The company announced the partnership Wednesday (Nov. 3), saying it would initially focus on seven markets: the U.S, Canada, Mexico, Brazil, Western Europe, Australia and the U.K.
“Business-to-business (B2B) spending is believed to exceed $125 trillion worldwide,” Boost said in a Wednesday (Nov. 3) news release. “Today much of this spend remains entrenched in antiquated methods, with invoices in many regions of the world still being manually processed and reconciled.”
Boost says B2B providers like itself offer efficient and lower cost solutions for companies and their suppliers, leading to tens of billions of B2B payments converting to commercial card products, a phenomenon that it expects to accelerate with the alliance.
“Boost’s suite of technology-enabled solutions and proven supplier enablement strategies are designed to maximize commercial card use and acceptance globally,” said Boost Payment Solutions Founder and CEO Dean M. Leavitt. “We look forward to expanding our partnership with Mastercard and leveraging their global presence to drive operational efficiencies in the B2B payments space.”
The company says the global nature of the partnership showcases the opportunities waiting in these regions. It’s the latest in a series of collaborations between Mastercard and Boost, which has been a partner for Mastercard Track Business Payment Service since its launch.

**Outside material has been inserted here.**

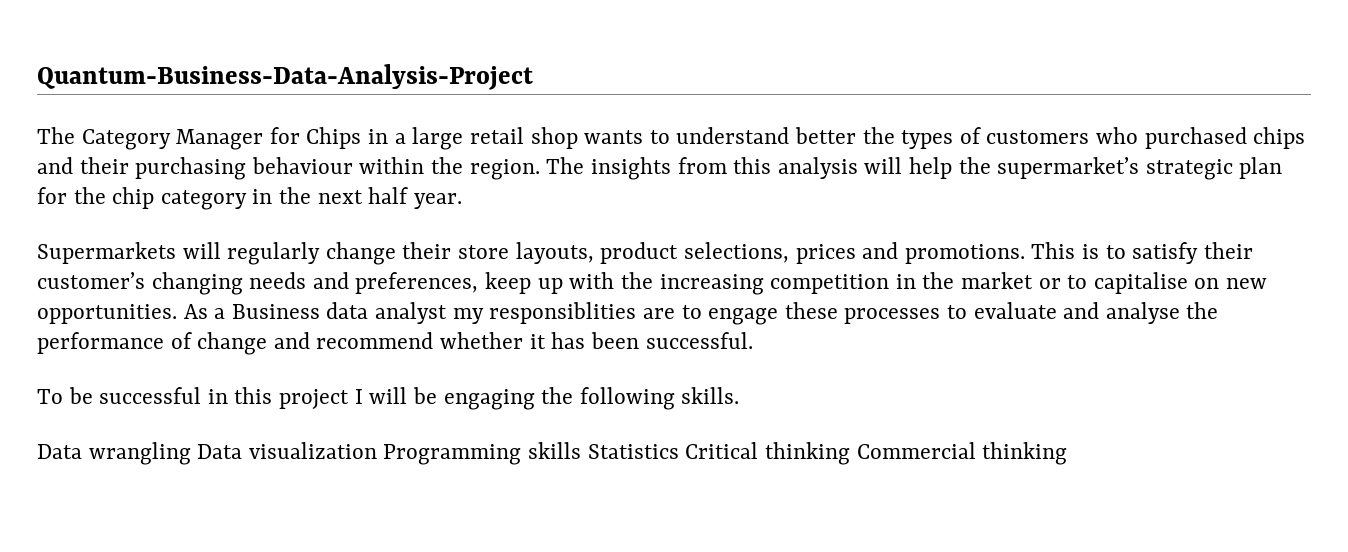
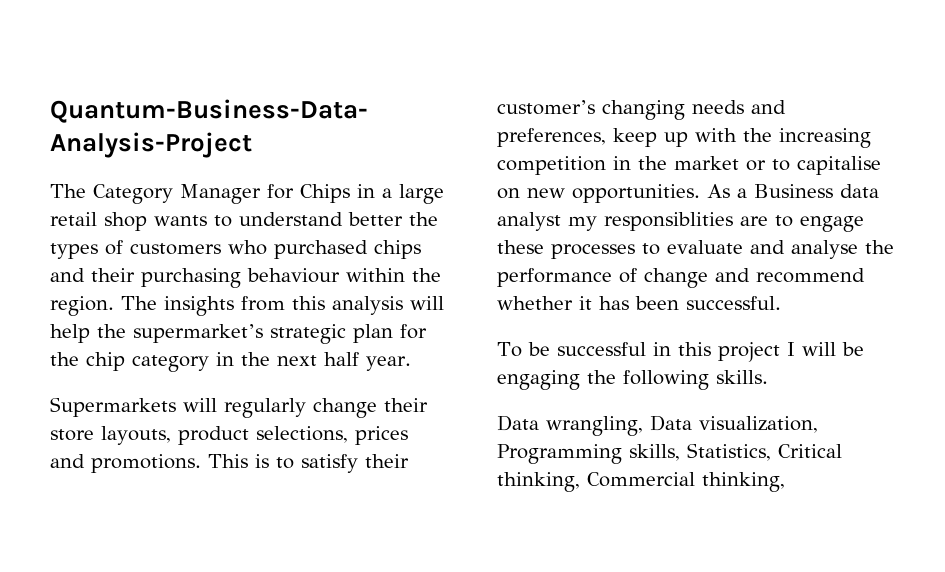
- Data wrangling Data visualization Programming skills Statistics Critical thinking Commercial thinking
+ Data wrangling, Data visualization, Programming skills, Statistics, Critical thinking, Commercial thinking,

“We’re working with partners to help businesses optimize their working capital and drive efficiencies in their payments-related activities,” said Robert Luton, EVP, enterprise partnerships at Mastercard. “This effort with Boost will continue to support the shift from paper-based processes towards a more frictionless, digitized effort.”
Boost says it is expanding its global team to support the partnership, having already made key hires in each of the seven target regions.
As PYMNTS reported earlier this year, commercial card adoption is enjoying rapid growth, with companies seeking to digitize payments and access value-added opportunities not found with traditional ACH payments. These include the ability to integrate spending controls, automating expense management, and support for organizations who want to nudge their own suppliers toward card acceptance.